Elisa Bjørgo

PI3K p110δ regulates T cell cytokine production during primary and secondary immune responses in mice and humans

We have previously described critical and nonredundant roles for the phosphoinositide 3-kinase p110delta during the activation and differentiation of naive T cells, and p110delta inhibitors are currently being developed for clinical use. However, to effectively treat established inflammatory or autoimmune diseases, it is important to be able to inhibit previously activated or memory T cells.
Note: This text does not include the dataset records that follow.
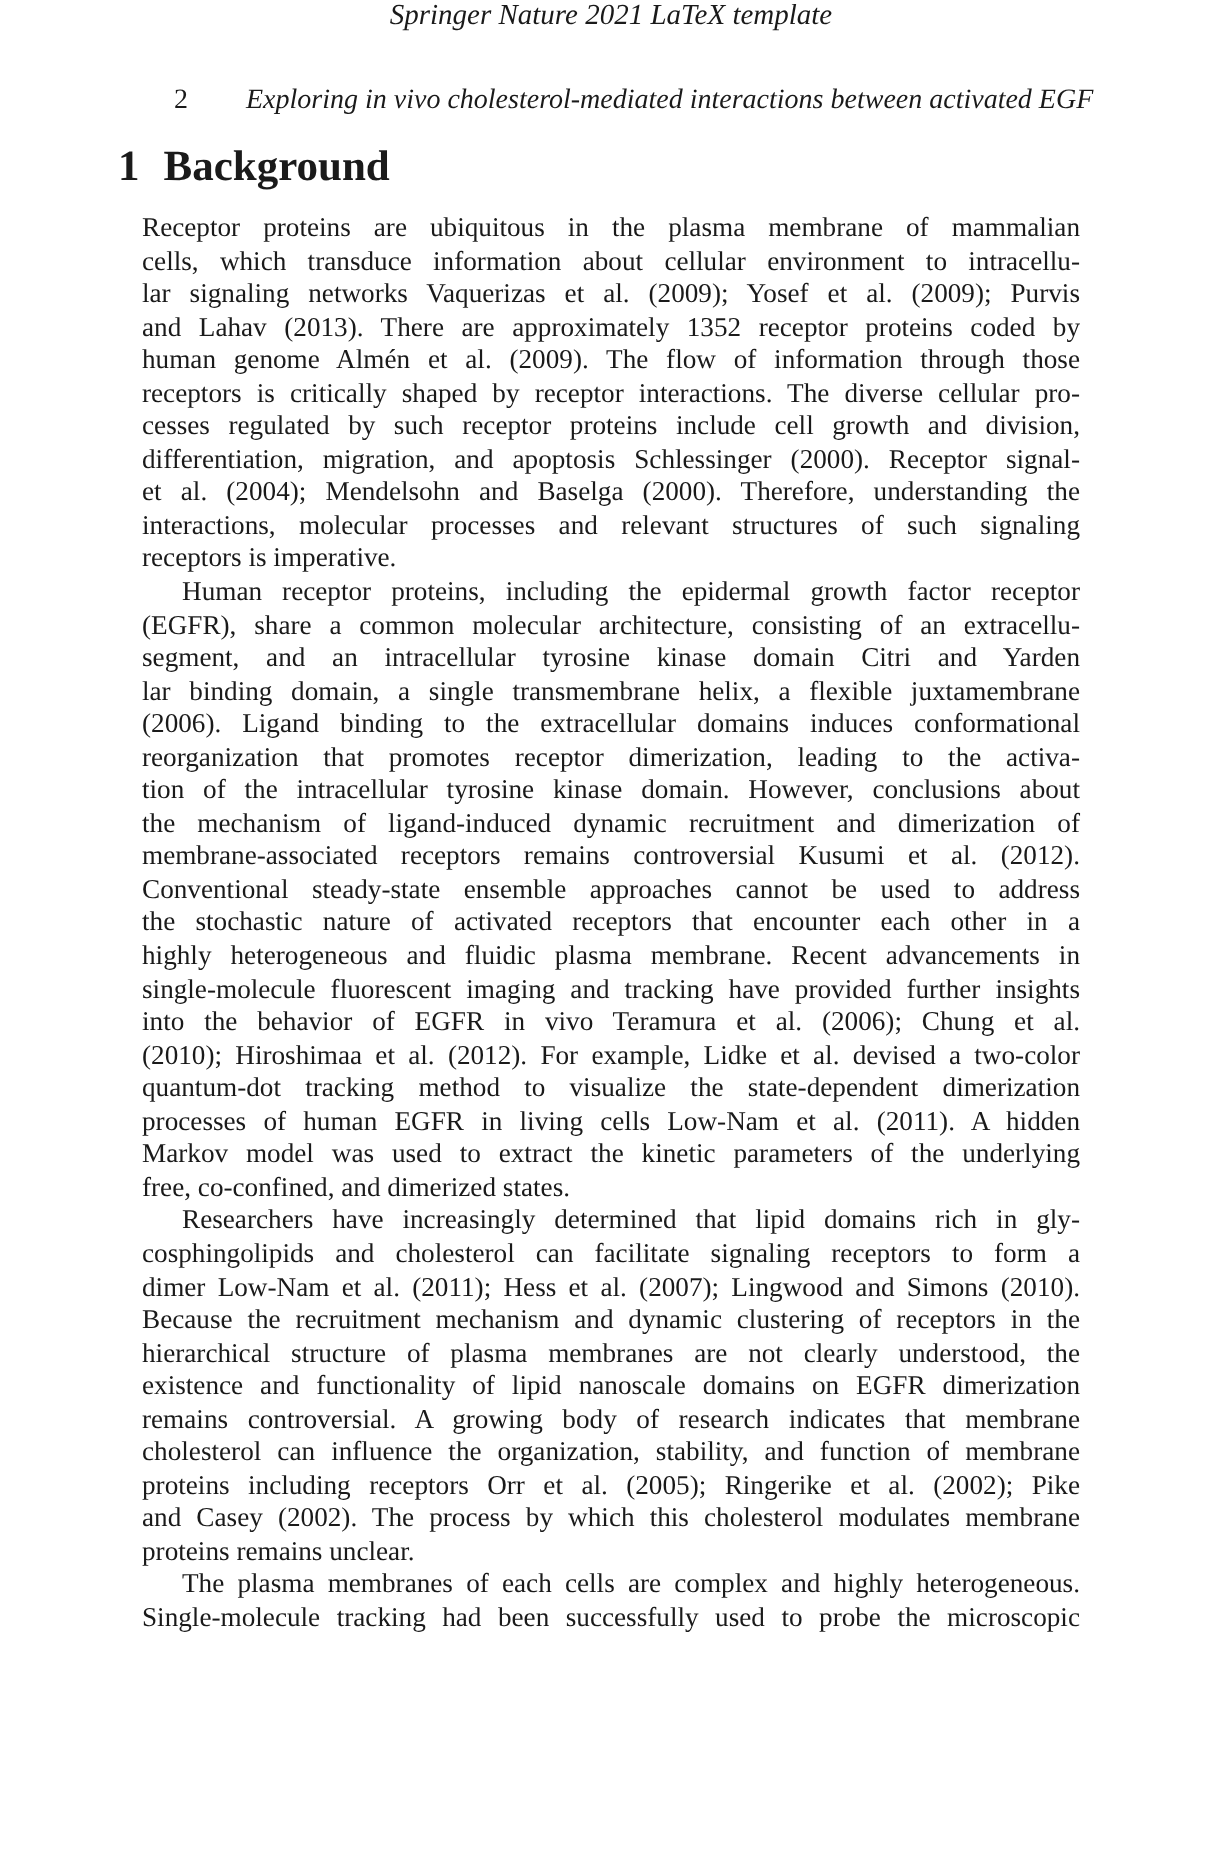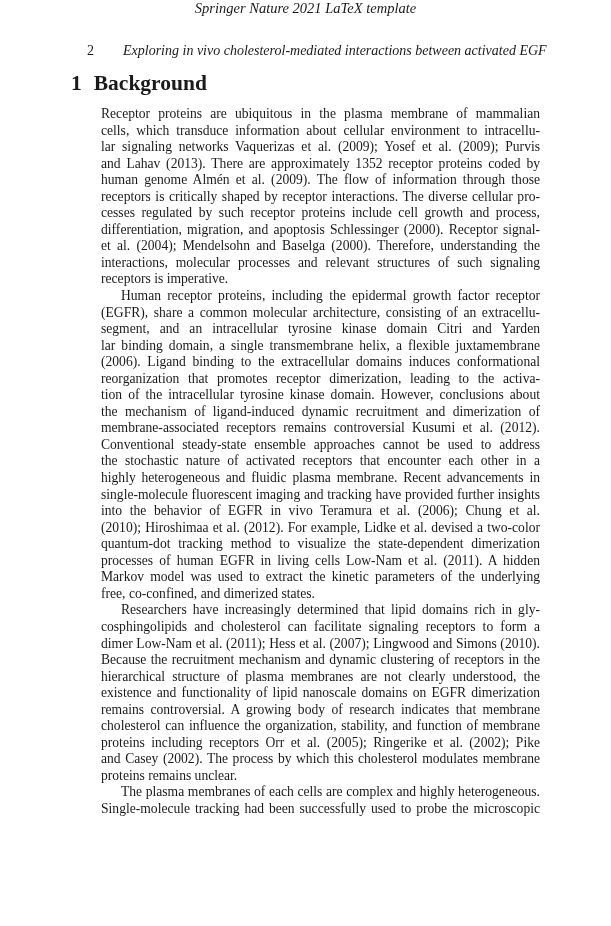--- a/index.html
+++ b/index.html
@@ -11,7 +11,7 @@
          font-size: 14px; line-height: 18px; white-space: nowrap; margin-left: 16px; }
   .running-head .pg { display: inline-block; width: 36px; font-style: normal; }
   .running-head .rt { font-style: italic; }
-  .section-heading { position: absolute; top: 70px; left: 71px; font-family: "Liberation Serif", serif;
+  .section-heading { position: absolute; top: 70px; left: 59px; font-family: "Liberation Serif", serif;
          font-weight: bold; font-size: 21.5px; line-height: 26px; white-space: nowrap; }
   .section-heading .num { margin-right: 12px; }
   .body { position: absolute; top: 106px; left: 71px; width: 469px; }

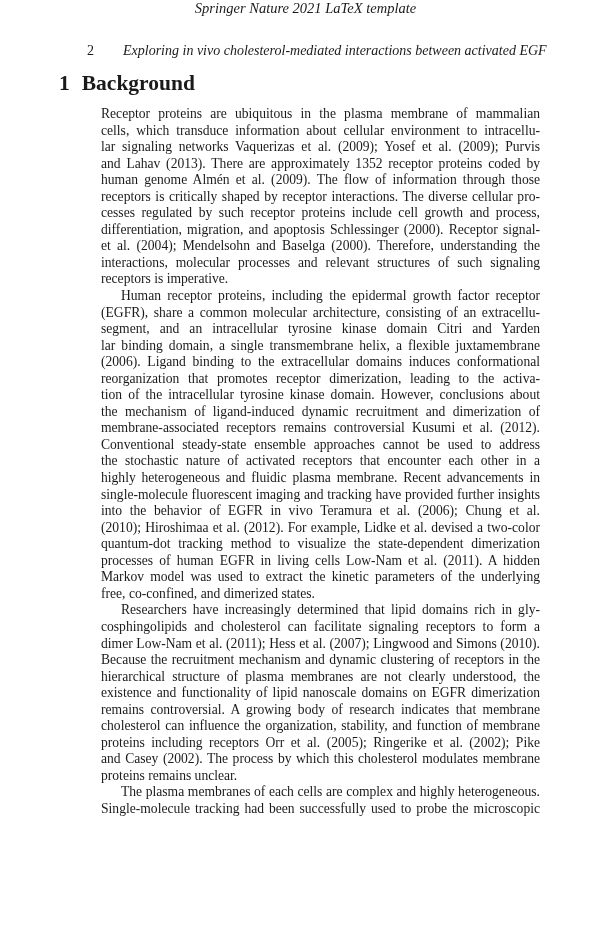--- a/index.html
+++ b/index.html
@@ -16,7 +16,7 @@
   .section-heading .num { margin-right: 12px; }
   .body { position: absolute; top: 106px; left: 71px; width: 469px; }
   .line { font-family: "Liberation Serif", serif; font-size: 13.6px; line-height: 16.55px; height: 16.55px;
-          white-space: nowrap; text-align: justify; text-align-last: justify; overflow: visible; margin-left: 30px; }
+          white-space: nowrap; text-align: justify; text-align-last: justify; overflow: visible; }
   .line.last { text-align-last: left; }
   .line.indent { text-indent: 20px; }
 </style>

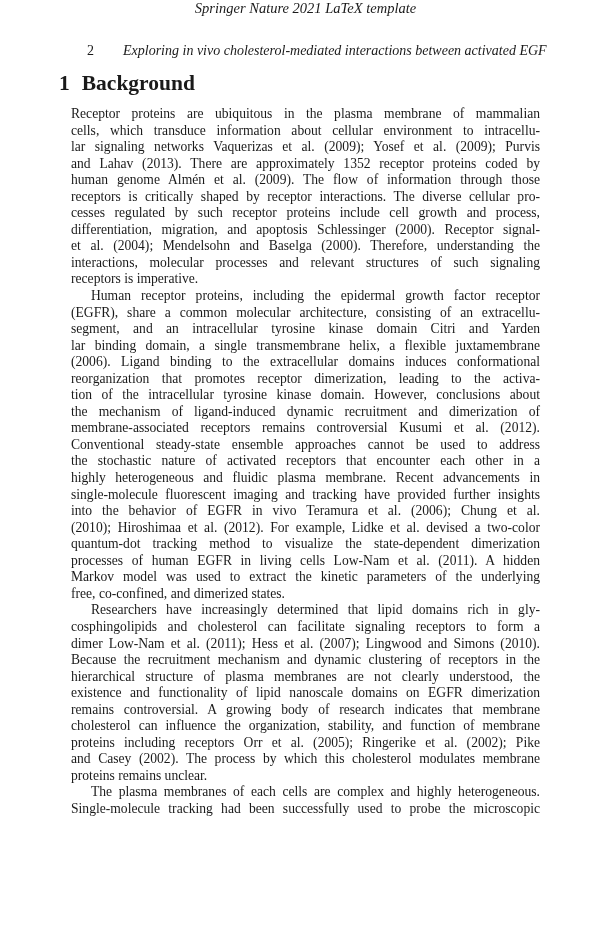--- a/index.html
+++ b/index.html
@@ -41,7 +41,7 @@
       <div class="line">and Lahav (2013). There are approximately 1352 receptor proteins coded by</div>
       <div class="line">human genome Almén et al. (2009). The flow of information through those</div>
       <div class="line">receptors is critically shaped by receptor interactions. The diverse cellular pro-</div>
-      <div class="line">cesses regulated by such receptor proteins include cell growth and process,</div>
+      <div class="line">cesses regulated by such receptor proteins include cell growth and division,</div>
       <div class="line">differentiation, migration, and apoptosis Schlessinger (2000). Receptor signal-</div>
       <div class="line">et al. (2004); Mendelsohn and Baselga (2000). Therefore, understanding the</div>
       <div class="line">interactions, molecular processes and relevant structures of such signaling</div>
In this study, using the isoform-selective inhibitor IC87114, we show that sustained p110delta activity is required for interferon-gamma production. Moreover, acute inhibition of p110delta inhibits cytokine production and reduces hypersensitivity responses in mice. Whether p110delta played a similar role in human T cells was unknown. Here we show that IC87114 potently blocked T-cell receptor-induced phosphoinositide 3-kinase signaling by both naive and effector/memory human T cells. Importantly, IC87114 reduced cytokine production by memory T cells from healthy and allergic donors and from inflammatory arthritis patients. These studies establish that previously activated memory T cells are at least as sensitive to p110delta inhibition as naive T cells and show that mouse models accurately predict p110delta function in human T cells. There is therefore a strong rationale for p110delta inhibitors to be considered for therapeutic use in T-cell-mediated autoimmune and inflammatory diseases.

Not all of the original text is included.